К осени 1951 года дело пошло на поправку. Но для литературы год был потерян. В 1949-м началось его сотрудничество в «Возрождении», печатался он в журнале часто, вплоть до 1953 года. Владелец и фактический основатель Абрам Осипович Гукасов, человек требовательный, вмешивался в дела редакции, менял сотрудников, но к Георгию Иванову это долгое время никак не относилось. Все, что он давал в «Возрождение», шло в печать, даже если редакция не была согласна с его отдельными высказываниями или даже с позицией в целом. Однако в 1951-м никаких его публикаций в «Возрождении» не находим – ни стихов, ни рецензий, ни статей, ни рассказов. В «Новом Журнале» появилась в 1951 году подборка стихотворений, включившая два его шедевра – «Эмалевый крестик в петлице…» и «Мелодия становится цветком…». Их без колебаний можно отнести к драгоценностям русской поэзии трех последних столетий.

 
Мелодия становится цветком,
Он распускается и осыпается,
Он делается ветром и песком,
Летящим на огонь весенним мотыльком,
Ветвями ивы в воду опускается…
 
 
Проходит тысяча мгновенных лет,
И перевоплощается мелодия
В тяжелый взгляд, в сиянье эполет,
В рейтузы, в ментик, в «Ваше благородие»,
В корнета гвардии – о, почему бы нет?..
 
 
Туман… Тамань… Пустыня внемлет Богу.
– Как далеко до завтрашнего дня!..
 
 
И Лермонтов один выходит на дорогу,
Серебряными шпорами звеня.
 

Эти и все другие стихи в новожурнальной подборке созданы годом раньше, до «кондрашки». Единственное, что он смог написать в октябре 1951-го, когда уже оправился от последствий инсульта, – это предисловие к книге известного в литературных кругах русского Парижа инженера-предпринимателя Александра Бурова «Русь бессмертная.
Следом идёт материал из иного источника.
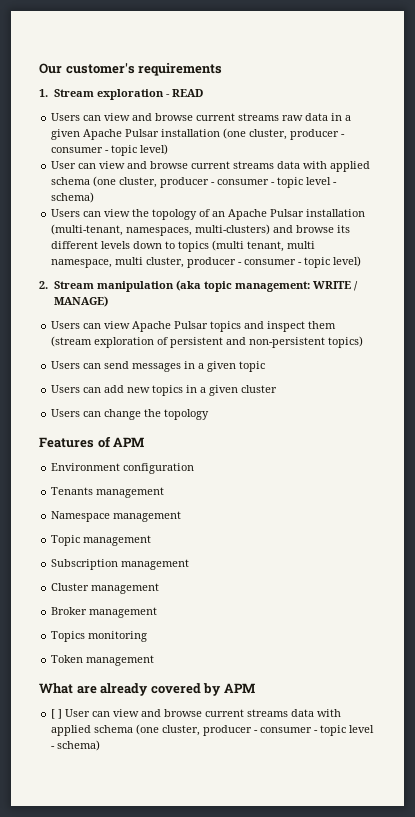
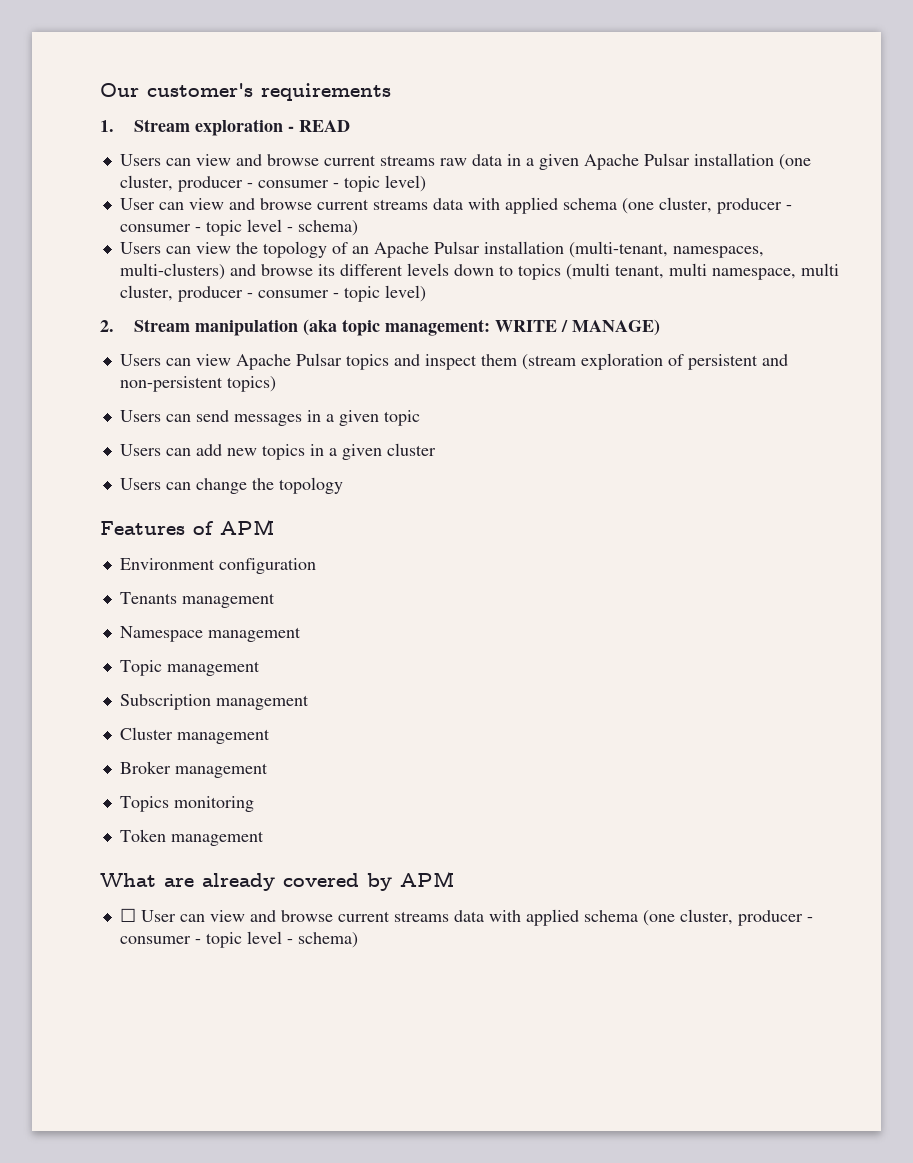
- [ ] User can view and browse current streams data with applied schema (one cluster, producer - consumer - topic level - schema)
+ ☐ User can view and browse current streams data with applied schema (one cluster, producer - consumer - topic level - schema)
Понести и рассказы». Лучше бы не написал. Но Буров жил в литературе, платя рецензентам, и платил щедро, а бедность Георгия Иванова в ту пору была беспросветной. Предисловие к книге Бурова – не что иное, как оплаченная реклама. Написал он ее, балансируя на грани, избегая как похвал, так и критики, поскольку книга показалась ему не достойной ни хвалы, ни хулы. «Слава России! Слава! – неистовствует он с чисто русской несдержанностью. Где уж тут думать о чувстве меры, о стиле? Лишь суметь излить восторг, опьяняющий его», – пишет Г. Иванов о Бурове. «Иногда кажется, что Буров точно лунатик, скользящий по краю карниза. Вот-вот оборвется, упадет. Но нет, он продолжает свой путь… Он бывает (временно?) иногда близок к заумной поэзии… Усомниться в том, что слова его идут прямо из сердца – нельзя. А что они иногда противоречивы, иногда наивны…» – фразу Г. Иванов недописал, подсказывая интонацией необходимость снисходительного отношения к автору. Он находчиво цитирует Бурова, выставляя напоказ нелепости самооценок и выспренность слога, и оставляет все это без комментариев: «Господи, почему именно меня избрал Ты певцом печали зарубежной?» Ясно, что комментарии были бы излишни.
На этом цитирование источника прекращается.